Enhancing clinical services without going subacute

Nursing Homes, June, 1996 by Richard Friswell

if you can't, or don't want to, step up to subacute, there is still way a to stay competitive

For many nursing homes doing business in today's marketplace, merely providing quality long-term care is no longer sufficient to establish and maintain a reputation for excellence. While the combination of solid clinical services for the resident, good family relations and attractive amenities go a long way toward anchoring a facility in the community, many nursing homes have discovered that they are, nevertheless, losing market share and census to competitors. In this era of consolidations, large chain buy-outs and publicly traded nursing home corporation stock, competition in local markets is often driven by multimillion dollar players with teams of marketers, sophisticated demographic analyses and expensive promotional materials.

For the small to mid-sized operator who begins to see shifts in facility admissions patterns, often after years of stability and success, the trend can be alarming. At best, it may signal a need to promote the home and its services more aggressively. At worst, a radical overhaul in the physical plant and clinical programming may be necessary.

It is often at this juncture, or in anticipation of this scenario, that the nursing home operator turns to the newly defined "subacute" or "managed care" product areas for potential revenue enhancement, improved market share, competitive advantage, etc. The collective groundswell of interest in positioning a nursing home as a subacute provider is often undertaken as a knee-jerk response to the impulse to "keep up with the industry," and not so much because the facility wants to, or is ready to, offer subacute services.

Many attempts have recently been made to define the range of services encompassed by the term "subacute." These complex definitions have all been useful in helping the long-term care industry attempt to delineate an opportunity. By redefining the health care continuum, the nursing home can treat patients in lower cost settings and in different ways than the acute care facility. The changing definition of what constitutes a "hospital inpatient" and the search for savings on the part of managed care companies has clearly catalyzed this trend.

In light of these shifts, this article will deal with the questions: How can your small to mid-sized facility position itself with enhanced clinical services to keep your competitive edge in the marketplace without major capital expenditures? And how, at the same time, can you maintain a reputation for excellence? Finding the answers requires that you take an honest look at your current capabilities and how you would like to be positioned one to two years from now.

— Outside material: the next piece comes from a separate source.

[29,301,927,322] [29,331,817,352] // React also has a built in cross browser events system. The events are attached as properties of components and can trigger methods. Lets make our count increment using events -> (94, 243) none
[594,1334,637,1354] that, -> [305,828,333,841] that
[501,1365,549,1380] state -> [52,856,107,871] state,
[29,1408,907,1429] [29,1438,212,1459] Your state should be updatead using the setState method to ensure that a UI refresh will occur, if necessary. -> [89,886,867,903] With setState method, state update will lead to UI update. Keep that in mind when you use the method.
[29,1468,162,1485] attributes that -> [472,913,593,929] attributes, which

If your facility has historically occupied a position in the market as a quality provider of long-term care and you are challenged by the trend toward subacute care, consider developing a "team-based" program as a step toward a more sophisticated level of clinical activity. This team-based model has many of the enhancements of an expanded rehabilitation and nursing program, but without the operational demands and financial complexities that the managed care and subacute areas generate.

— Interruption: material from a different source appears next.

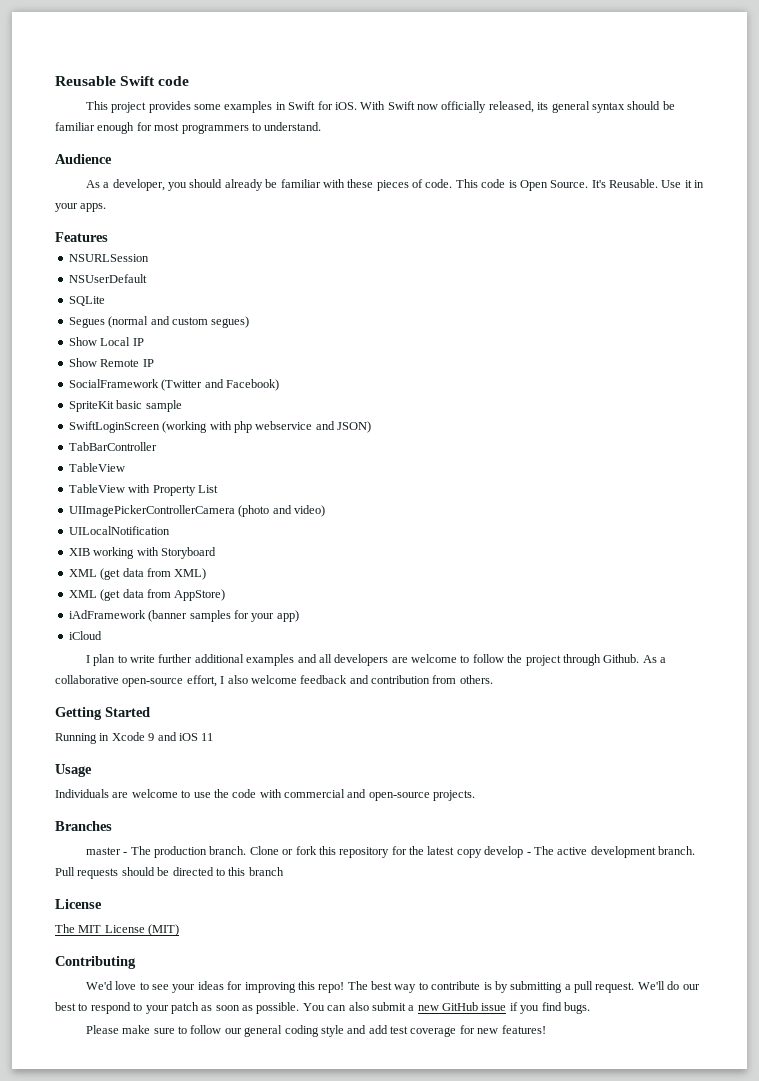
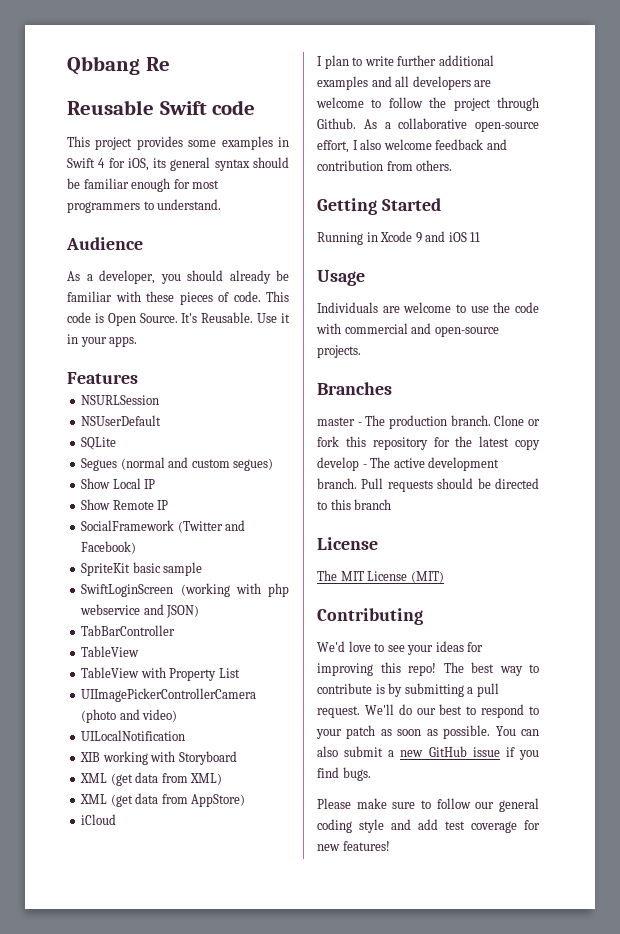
(55, 81) none -> [67,56,170,75] Qbbang Re //
[317,101,534,113] for iOS. With Swift now officially released, -> [98,158,149,171] 4 for iOS,
[68,610,299,622] // iAdFramework (banner samples for your app) -> (246, 800) none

Recognize, at the very least, that if you ever wish to undertake the transition from long-term care to subacute (as depicted in [ILLUSTRATION FOR FIGURE 1 OMITTED!), it will be much more difficult, if not impossible, to do so without passing through the intervening steps described in this article. So, at the very least, the enhancements of a team-based model (table 2) are necessary first steps in the direction you wish to go.

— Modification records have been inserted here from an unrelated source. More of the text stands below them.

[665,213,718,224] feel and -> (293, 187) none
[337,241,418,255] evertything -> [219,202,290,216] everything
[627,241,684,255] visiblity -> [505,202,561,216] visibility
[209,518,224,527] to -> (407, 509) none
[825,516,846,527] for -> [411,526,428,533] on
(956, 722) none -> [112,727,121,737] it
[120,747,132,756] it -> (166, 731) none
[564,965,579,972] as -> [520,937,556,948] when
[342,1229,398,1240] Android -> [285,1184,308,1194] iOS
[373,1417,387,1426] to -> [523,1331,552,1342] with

Making the move from a long-term care nursing home to a team-oriented facility can be a dramatic and effective one, because it moves the locus of control from the nursing department alone to the interdisciplinary team. The gain is often defined in terms of empowering the other members of the clinical staff to play a more active role in patient care decision-making.

The move from long-term care to an enhanced model of care can be accomplished with only minor changes in the [TABULAR DATA FOR TABLE 2 OMITTED! structure or presentation of your clinical programs. Because you will be depending more on your therapy team and they will be more active, consider expanding their space and increasing the equipment and supplies needed to treat a broader range of patients. Remember that Medicare will support your square footage allocations and therapy supply cost, and it will be important to have those resources in place when you tour families and discharge planners through your new program.

Other steps that may be required in order to increase the effectiveness of the team-based program are:

a. expand the hours and service contract of your therapists to include hours in the building doing staff training, restorative program development, screenings and patient observation, and topical inservicing in their selected disciplines.

b. designate a time each week for Medicare patient review as a separate event from patient care planning or MDS review.